I wanted to learn to be more present from moment to moment in my life. I wanted more mental stability, to not fall into mental rabbit holes so often. I had heard of Vipassana meditation retreats and decided that would be a useful tool in staying mentally grounded.
Vipassana Retreat = Ten days + 100 hours of meditation + No talking
After day ten, I was driving back to my house and stopped for lunch. This was my first time being out in the “real world” after living in a meditation oasis.
While eating lunch I noticed beams of sunlight shooting through the trees, I noticed the grain of the wood on the table, I watched a single nat for several seconds. Things were definitely different, my level of focus and present-ness had vastly improved!
In Vipassana, they highly encourage that you keep up the practice when you go home. That entails meditating for two hours a day, one hour in the morning, one in the evening.
But immediately upon coming home I convinced myself that was too much and that I would cut those times in half.
Two hours turned to one, one hour turned to thirty minutes and soon days went by without meditating at all.
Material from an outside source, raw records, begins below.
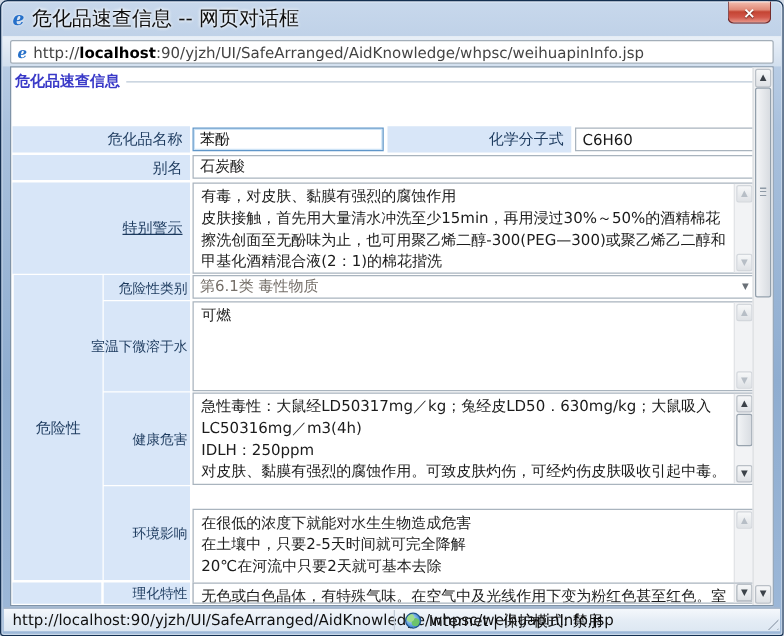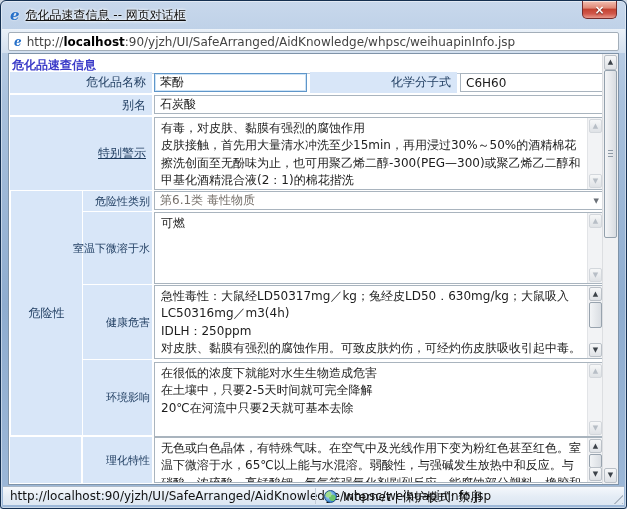"危化品速查信息 -- 网页对话框" .title-text { font-size: 12px -> 16px; text-decoration: underline -> none }
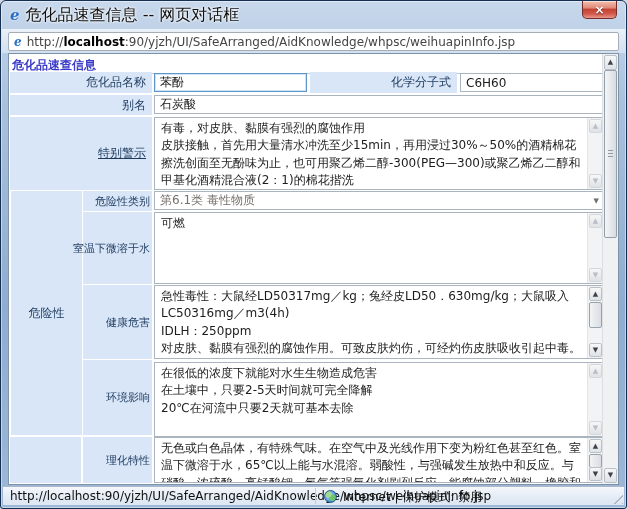"危化品速查信息" .legend { align-items: flex-end -> center }
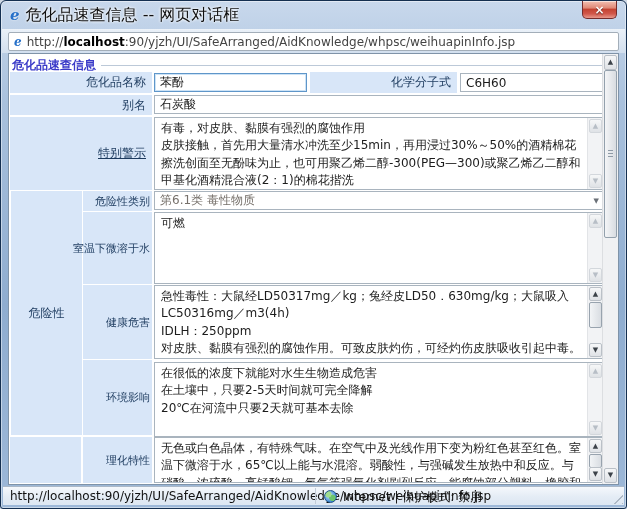"危化品名称" .cell { margin-top: none -> 29px }
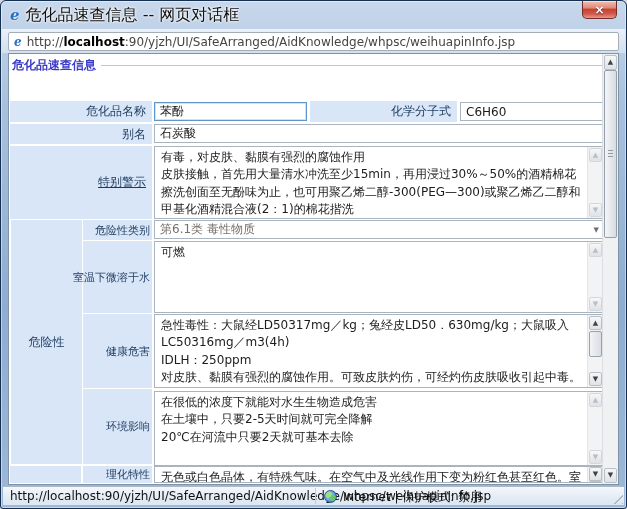"在很低的浓度下就能对水生生物造成危害" div.cell { top: 308px -> 324px }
My life started looking more like it had before I went to the retreat. The same neurotic patterns, getting swept away by impulses, not being present in my day-to-day life.
But watching my practice develop so deeply in ten days and then watching it melt away the following ten days was an important lesson for me.
Our lives are made up of the habits we do on a daily basis. We can’t eat healthy for a week and expect that to last a lifetime. Same with mediation, so I started rebuilding my practice and here’s what works well for me:
I meditate 10 minutes in the morning and 10 minutes in the evening.
Sometimes it’s longer but I’m focused on building a habit so I don’t want to stop myself from starting by making it too long. When my goal was 2 hours a day I could easily justify not having enough time and decide not to meditate at all rather than do a reduced amount of time.
Restarting my meditation practice has given me some space between external stimulus and my response to it. I am more in control of how I react to situations, which helps me stay focused on the things that actually matter.
If you’re a complete beginner to meditation, I’d advise you start with 5 minutes in the morning and five minutes in the evening. Just set a timer, sit down with a straight back, close your eyes, and don’t move until your timer goes off.
You may think: “Wait isn’t my mind supposed to clear? I’m sitting here and can barely stand all the thoughts racing through my head!”. Don’t worry about clearing your mind in the beginning, when you’re meditating for 5 minutes sessions, just focus on relaxing during those five minutes and being with yourself.
Thinking that you’ll have no thoughts when you start meditating is like watching a power lifter deadlift 600 lbs and thinking that you should be able to do that your first time. It takes practice, lots and lots of practice.
But just like you wouldn’t be upset that you can’t deadlift 600 lbs on your first day at the gym, don’t let being “bad” at meditation stop you from starting. Your goal isn’t to stop your thoughts, it’s to sit by yourself for 5 minutes everyday.
Like anything, you’ll get better at it the more you practice.
Regardless of your goals in life, meditation will help you.